Job Asks to Go to ‘Sheol’

In the book of Job, ‘sheol’ features fairly often, as Job in his sufferings, was consumed with dying. His friend, Zophar, talks about hell as being one of the deepest places, in Job 11:8. Job, himself, asks to be hidden in the grave <sheol>, in chapter 14:13! He speaks of ‘sheol’ as a dark place of rest in the dust, surrounded by worms, where bodies corrupt. “If I wait, the grave <sheol> is mine house: I have made my bed in the darkness. I have said to corruption, thou art my father: to the worm, thou art my mother, and my sister. And where is now my hope? As for my hope, who shall see it? They shall go down to the bars of the pit <sheol>, when our rest together is in the dust. (Job 17:13-16) Job certainly didn’t envision hell as a fiery place of torment. In his misery, Job longed to be at peace in the grave.

David

In the Psalms, David and the other psalmists, also refer to ‘sheol’ frequently. David says that no one gives God thanks in the grave <sheol> (Psalm 6:5). The wicked will be turned into hell <sheol> (Psalm 9:17) He speaks of the sorrows of hell <sheol> overwhelming him (Psalm 18:5), and is thankful that God has brought up his soul from the grave <sheol> and kept him from going down to the pit <sheol> (Psalm 30:3) Do any of these passages clearly indicate hell is a fiery place of torment? Or is hell just the place we go at the end of our life – the ‘world’ of the unconscious dead?

We have considered Psalms 16:10 in other blogs, as it is quoted in Acts 2, concerning Christ, “For thou wilt not leave my soul in hell <sheol>; neither wilt thou suffer thine Holy One to see corruption.” In death, Jesus spent three days in ‘sheol’ – hell, the grave or the pit. If ‘sheol’ is a place reserved for the wicked, why would faithful Jesus be sent there? If ‘sheol’ is simply the grave, this is consistent with the New Testament message – Jesus spent three days in the grave.

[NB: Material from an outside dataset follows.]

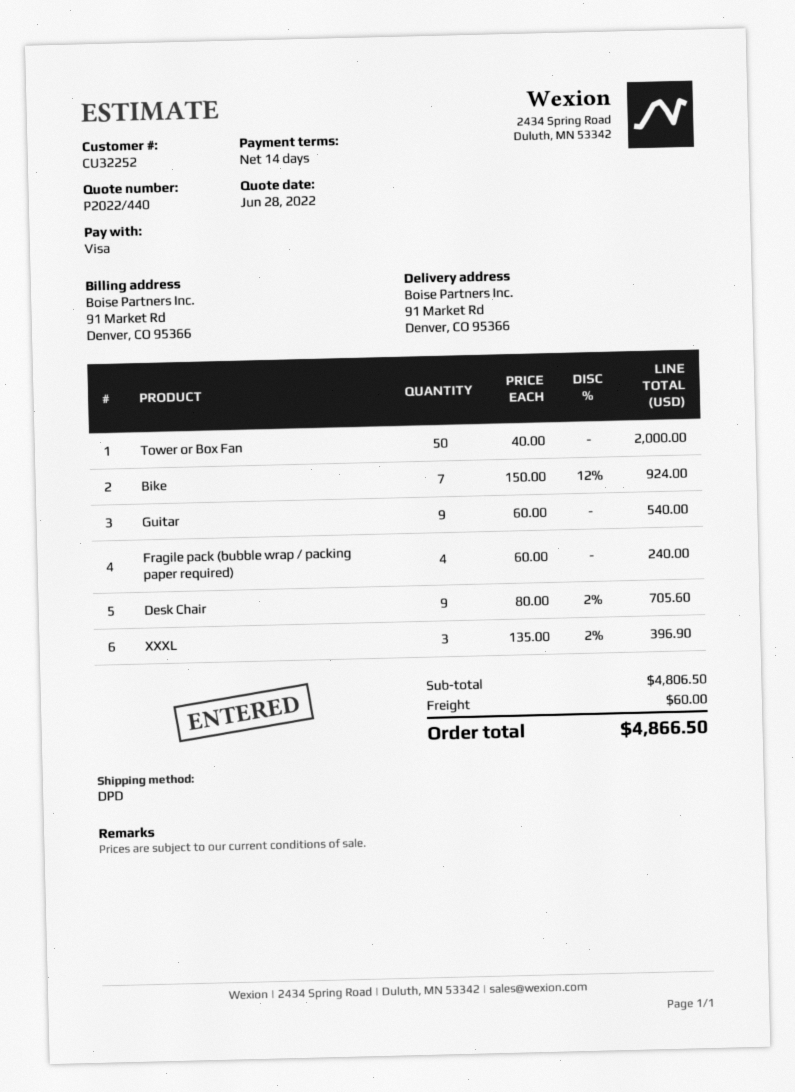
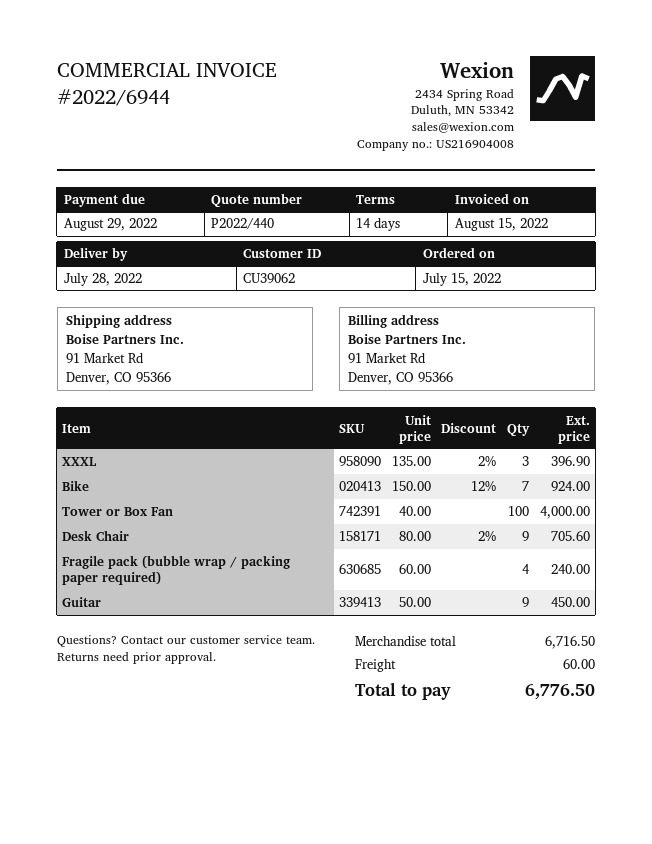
customer number: CU32252 -> CU39062
Tower or Box Fan: 50 x 40.00 = 2000.00 -> 100 x 40.00 = 4000.00
Guitar: 9 x 60.00 = 540.00 -> 9 x 50.00 = 450.00
subtotal: 4806.50 -> 6716.50
total: 4866.50 -> 6776.50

In Psalm 89:48, the writer asks, “What man is he that liveth, and shall not see death? shall he deliver his soul from the hand of the grave <sheol>?” We are powerless to escape death and the grave, only God can rescue us through resurrection. From this passage it is clear that all people go to ‘hell’ when they die, not only the wicked.

Psalm 139:8 says, “If I ascend up into heaven, thou art there: if I make my bed in hell <sheol>, behold, thou art there.” However, deep and dark ‘sheol’ is, it’s not too deep or dark for God to see us and bring us back to Him.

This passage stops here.